# Your friendly local Theatrical Supply House



## derekleffew (Feb 15, 2008)

I took a field trip this afternoon to one of the three major Stage Lighting Shops in town.

At the front desk, I asked for anyone in sales, possibly X, as I had spoken with X on the phone but had never met her or visited her shop. She gladly gave me several new "Numeric Edition" Lee Filters swtchbooks and 20 Roscolux swatchbooks for my upcoming Lighting Class. Since she was being so accomodating, I decided to push my luck as ask if she had any GAM books, as I told her the one I had was dated 1998. She told me GAM only updates its book once every five years and returned with a couple dated 01/08. She told me she stocks LUX and LEE, but GAM and AP are special order, although she STOCKS Apollo B-size patterns exclusively! This led to a discussion of Gelatran, Cinemoid, and Roscolene. She asked "Do you want some Roscolene? I have about 1000 sheets of it." So I rattled off some numbers, she came back saying they took it out of the drawers a few years ago so now it is boxes.
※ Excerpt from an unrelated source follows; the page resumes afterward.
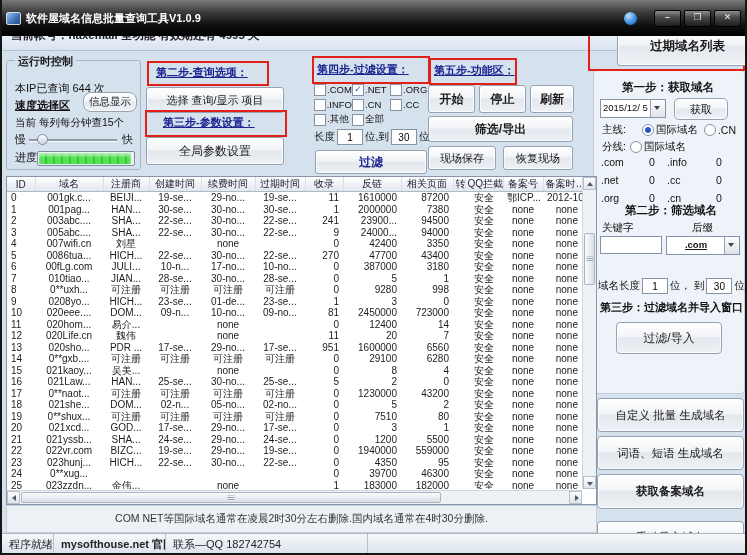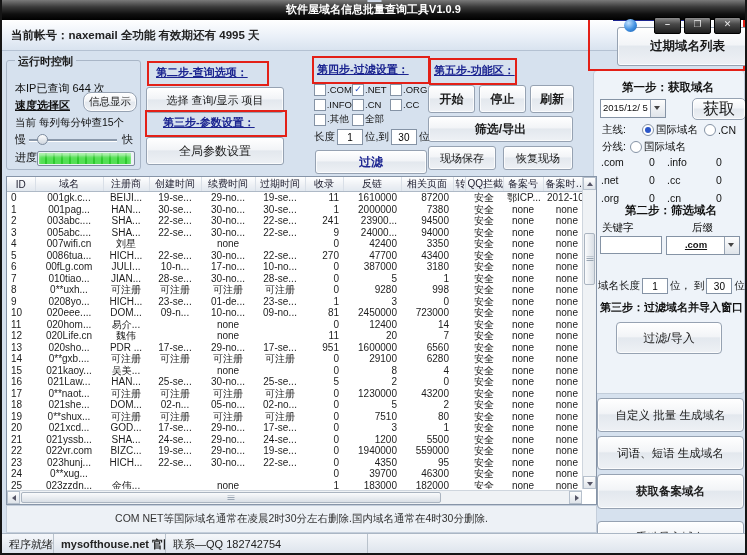"软件屋域名信息批量查询工具V1.0.9" .titlebar { flex-direction: column -> none; height: 20px -> 36px }
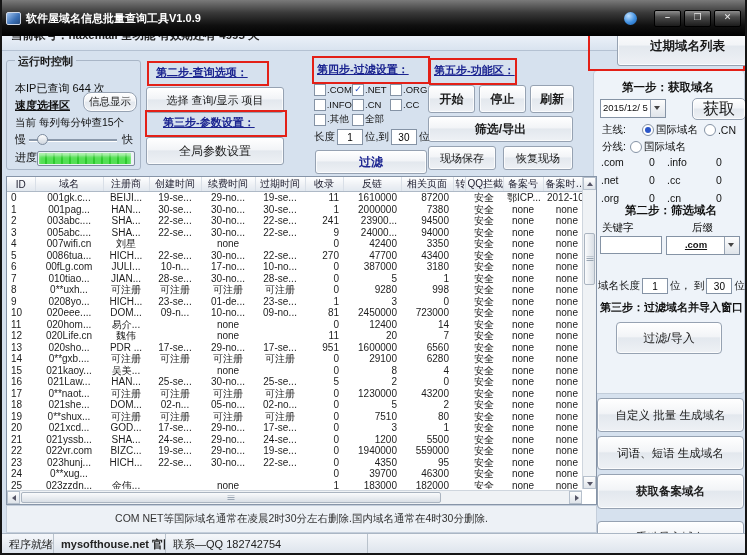"获取" .get-btn { font-size: 16px -> 11px; left: 692px -> 674px }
She said she was considering putting the whole lot up on ebay as "art materials" or for some purpose other than coloring stage lights, as Roscolene just cannot take the heat. I thought of the post about the stained-glass window.

Next I needed to buy my own personal roll of YEL Fluoro Gaff tape, as that's a color I don't often see, and every tool I own has either, or both: yellow spray paint/yellow e-tape on it. One roll 2"x50 yards, was $17.78 incl. sales tax. That's almost 12¢/foot! Puts things into perspective when one thinks about it that way and is using one's own money.

I noticed the "Strong Authorized Repair Center" Certificate on the wall, which led to a discussion of carbon-arc super troupers, at which point X said "You must meet Y." Y and I chatted for almost 1.5 hours, and I learned more than I would have in a month of college classes. He wanted to show me his new Strand ClassicPalette, but I had to run other errands, besides, I know all about it from [user]Gafftaper[/user].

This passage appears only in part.